Predictably on Sept. 21, after Entain’s statements were loaded onto the London Stock Exchange site, Entain’s shares skyrocketed nearly 31% to $34.40.
By Oct. 15, shares leveled off a bit to $28.80. At 11:10 a.m. today, Entain stock was selling for $30.01.
MGM Resorts International owns the other half of BetMGM. MGM’s leaders have gone on the record about how keeping BetMGM is a company priority.
On Sept. 21, MGM released a statement about DraftKings’ Entain bid:
“Any transaction whereby Entain or its affiliates would own a competing business in the US would require MGM’s consent. MGM’s priority is to ensure that BetMGM continues to capture the growing US online opportunity and realizing MGM’s vision of becoming a premier global gaming entertainment company.”
On Oct. 14, Rich Duprey wrote for Motley Fool that a DraftKings acquisition of Entain would be an advantage for MGM, because it could pay less to buy Entain’s half of BetMGM than it would’ve had to pay to buy all of Entain.
During the company’s Oct. 12 earnings call, Entain CEO Jette Nygaard-Andersen wouldn’t comment on the DraftKings bid. However, she did gush about BetMGM’s performance, saying it was the No. 1 US online casino and sports betting operator in August in the markets in which it operatesd Overall, BetMGM had a 26% market share and 32% of the iGaming market. That makes BetMGM is No. 1 in online casino, she said. Nygaard-Andersen expects more than $1 billion net gaming revenue from BetMGM in 2022.
Duprey notes that one problem with the DraftKings bid for Entain is that the amount it’s offering is higher than its own valuation.

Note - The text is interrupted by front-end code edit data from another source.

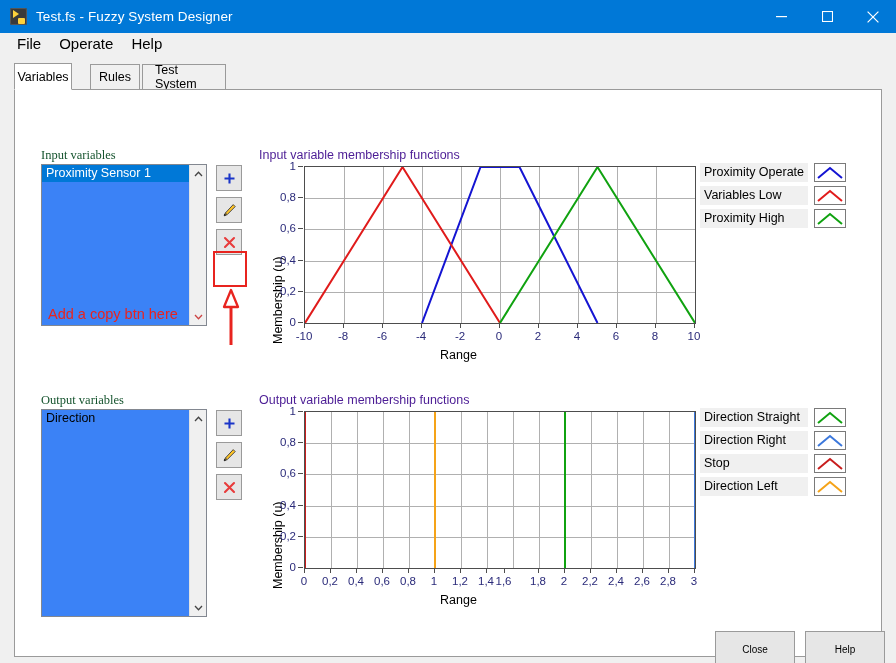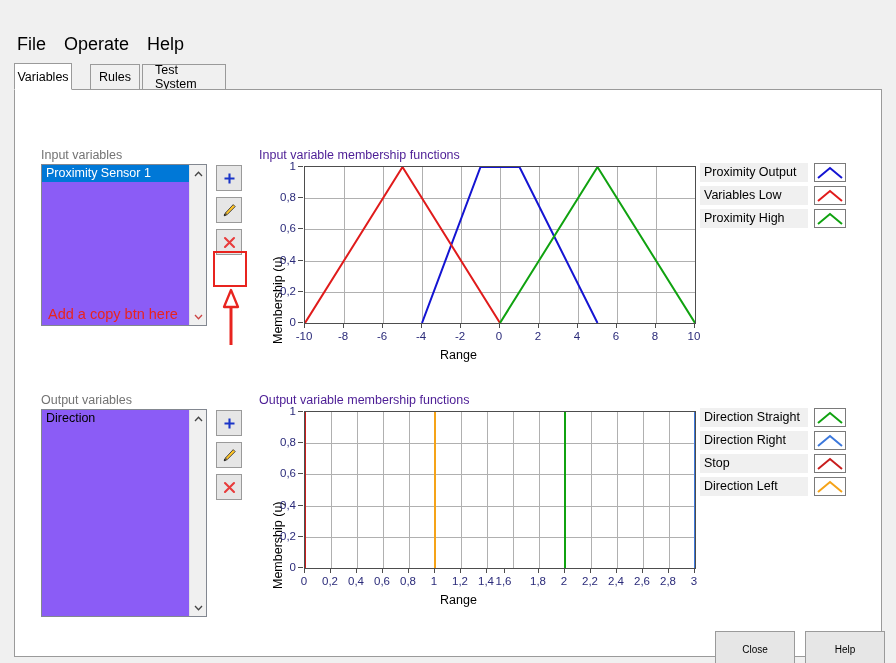--- a/index.html
+++ b/index.html
@@ -38,21 +38,21 @@
     color:#fff;font-size:13px;line-height:1;
   }
   .win-btn svg{display:block;}
 
   
   .menubar{
     position:absolute;left:0;top:33px;width:896px;height:22px;
     background:#f0f0f0;display:flex;align-items:center;padding-left:8px;box-sizing:border-box;
   }
   .menu-item{
-    font-size:18px;color:#000;padding:2px 9px;line-height:16px;
+    font-size:15px;color:#000;padding:2px 9px;line-height:16px;
   }
 
   
   .client{
     position:absolute;left:6px;top:55px;width:884px;height:602px;
     background:#f0f0f0;
   }
 
   
   .tabstrip{
@@ -71,27 +71,27 @@
     background:#fff;border-bottom:1px solid #fff;height:27px;z-index:3;
   }
 
   .tabpage{
     position:absolute;left:8px;top:34px;width:868px;height:568px;
     background:#fff;border:1px solid #9a9a9a;box-sizing:border-box;
   }
 
   
   .grp-label{
-    position:absolute;font-size:12.5px;color:#737373;white-space:nowrap;
+    position:absolute;font-size:12.5px;color:#14532d;white-space:nowrap;font-family:Liberation Serif, serif;
   }
 
   
   .listbox{
     position:absolute;box-sizing:border-box;
-    border:1px solid #828790;background:#8b5cf6;overflow:hidden;
+    border:1px solid #828790;background:#3b82f6;overflow:hidden;
   }
   .listbox .items{position:absolute;left:0;top:0;right:17px;bottom:0;}
   .list-item{
     height:17px;line-height:17px;font-size:12.5px;color:#000;
     padding-left:4px;white-space:nowrap;overflow:hidden;
   }
   .list-item.selected{background:#0078d7;color:#fff;}
   .vscroll{
     position:absolute;right:0;top:0;width:17px;bottom:0;
     background:#f0f0f0;border-left:1px solid #e2e2e2;box-sizing:border-box;
@@ -162,20 +162,41 @@
     border:1px solid #9a9a9a;background:#e6e6e6;
     display:flex;align-items:center;justify-content:center;
     font-size:10px;color:#000;
   }
 </style>
 </head>
 <body>
 
 <div id="app">
 
+  <div class="titlebar">
+    <div class="app-icon"></div>
+    <span class="title-text">Test.fs - Fuzzy System Designer</span>
+    <div class="win-buttons">
+      <div class="win-btn">
+        <svg width="11" height="11" viewBox="0 0 11 11">
+            <rect x="0" y="5" width="11" height="1.2" fill="#fff"></rect>
+          </svg>
+      </div>
+      <div class="win-btn">
+        <svg width="11" height="11" viewBox="0 0 11 11">
+            <rect x="0.5" y="0.5" width="10" height="10" fill="none" stroke="#fff" stroke-width="1.1"></rect>
+          </svg>
+      </div>
+      <div class="win-btn close">
+        <svg width="12" height="12" viewBox="0 0 12 12">
+            <path d="M0.6 0.6 L11.4 11.4 M11.4 0.6 L0.6 11.4" stroke="#fff" stroke-width="1.2" fill="none"></path>
+          </svg>
+      </div>
+    </div>
+  </div>
 
   <div class="menubar">
     <div class="menu-item">File</div>
     <div class="menu-item">Operate</div>
     <div class="menu-item">Help</div>
   </div>
 
   <div class="client">
 
     <div class="tabstrip">
@@ -261,21 +282,21 @@
           <svg width="390" height="156">
             <polyline points="117.0,156.0 175.5,0.0 214.5,0.0 292.5,156.0" fill="none" stroke="#1414d2" stroke-width="2"></polyline>
             <polyline points="0.0,156.0 97.5,0.0 195.0,156.0" fill="none" stroke="#e01b1b" stroke-width="2"></polyline>
             <polyline points="195.0,156.0 292.5,0.0 390.0,156.0" fill="none" stroke="#10a210" stroke-width="2"></polyline>
           </svg>
         </div>
 
       <div class="xlabel" style="left:425px;top:258px;">Range</div>
 
       <div class="legend-row" style="left:685px;top:73px;">
-        <div class="legend-name">Proximity Output</div>
+        <div class="legend-name">Proximity Operate</div>
         <div class="legend-swatch">
           <svg width="30" height="17" viewBox="0 0 30 17">
               <path d="M3 14 L15 4 L27 14" stroke="#1414d2" stroke-width="2" fill="none"></path>
             </svg>
         </div>
       </div>
       <div class="legend-row" style="left:685px;top:96px;">
         <div class="legend-name">Variables Low</div>
         <div class="legend-swatch">
           <svg width="30" height="17" viewBox="0 0 30 17">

What’s worse is DraftKings’ stock value dropped since news went public that it wanted to acquire Entain. On Sept. 20, DraftKings stock closed at $57. On Oct. 18, it was $49.18.
As of 11:32 a.m. today, DraftKings stock was trading at $48.62.

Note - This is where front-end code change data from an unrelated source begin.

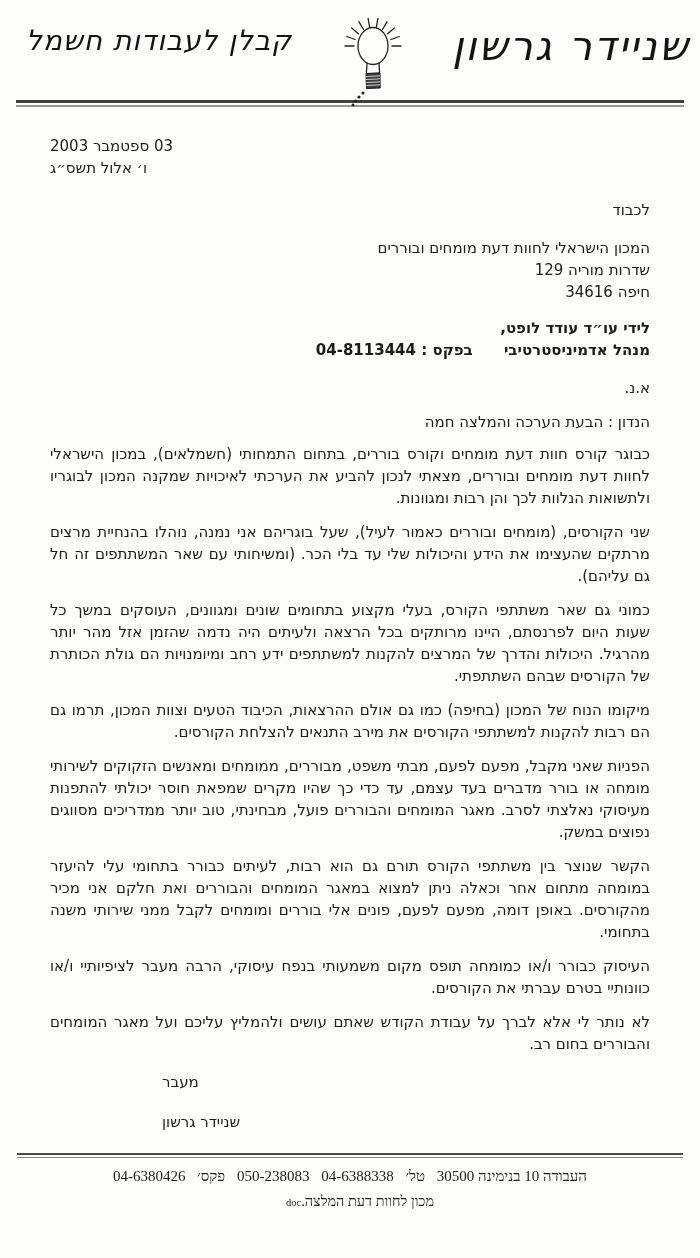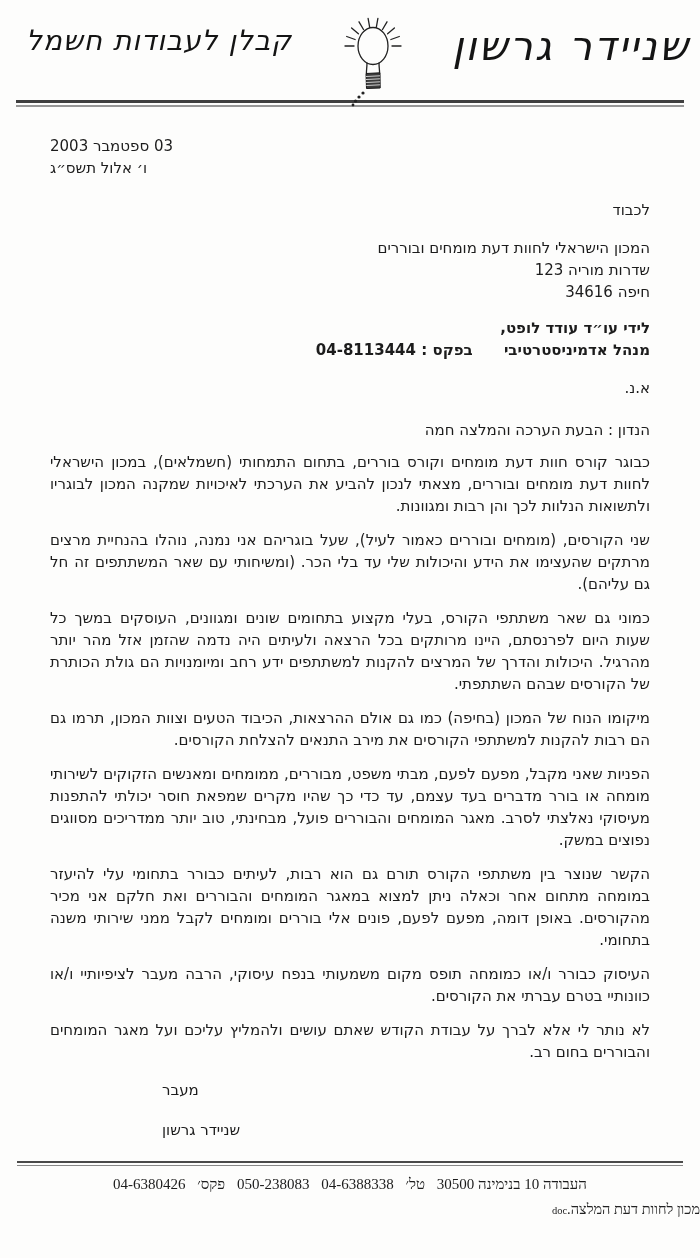--- a/index.html
+++ b/index.html
@@ -26,32 +26,32 @@
   .rule.footer-rule{border-top:2px solid #4a4a4a;border-bottom:1px solid #888;margin:0 17px;}
   
   .content{padding:0 50px;font-size:15px;line-height:22px;}
   .date-block{margin-top:28px;text-align:left;}
   .salutation{margin-top:20px;}
   .address-block{margin-top:16px;}
   .underlined{}
   .attn-block{margin-top:14px;font-weight:bold;}
   .role{display:inline-block;margin-left:26px;}
   .greeting{margin-top:16px;}
-  .subject-line{margin-top:20px;}
+  .subject-line{margin-top:12px;}
   .paragraphs{margin-top:10px;}
   .paragraphs p{margin:0 0 12px 0;text-align:justify;}
   .blessing{margin-top:6px;}
   .closing{margin-top:16px;text-align:left;padding-left:112px;}
   .closing .sig{margin-top:18px;}
   
   .page-footer{margin-top:20px;font-family:Liberation Serif, serif;}
   .contact-line{margin-top:10px;text-align:center;font-size:15px;white-space:nowrap;}
   .contact-line span{margin:0 4px;}
   .doc-line{
-    margin-top:8px;padding-left:20px;direction:ltr;text-align:right;
+    margin-top:8px;padding-left:20px;direction:ltr;text-align:center;
     font-size:14.5px;color:#222;
   }
   .doc-ext{font-size:10.5px;vertical-align:baseline;}
 </style>
 </head>
 <body>
 
 <div class="page">
 
   <header class="letterhead">
@@ -99,21 +99,21 @@
 
     <div class="date-block">
       <div>03 ספטמבר 2003</div>
       <div>ו׳ אלול תשס״ג</div>
     </div>
 
     <div class="salutation">לכבוד</div>
 
     <div class="address-block">
       <div>המכון הישראלי לחוות דעת מומחים ובוררים</div>
-      <div>שדרות מוריה 123</div>
+      <div>שדרות מוריה 129</div>
       <div class="underlined">חיפה 34616</div>
     </div>
 
     <div class="attn-block">
       <div>לידי עו״ד עודד לופט,</div>
       <div>
         <span class="role">מנהל אדמיניסטרטיבי</span>
         <span>בפקס :</span>
         <span>04-8113444</span>
       </div>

Plus, DraftKings is acquiring Golden Nugget Online Gaming (GNOG) for $1.56 billion, in an all-shares transaction.
So it’s possible DraftKings could even lose the GNOG deal if its stocks lose enough value, wrote Travis Hoium for The Motley Fool on Oct. 6.
“Despite being a major player in online gambling in the US, DraftKings needs to perform flawlessly and keep investor confidence to reach its potential. After the Entain offer, we’re starting to see some cracks in the company’s acquisition strategy and the stock is falling as a result.”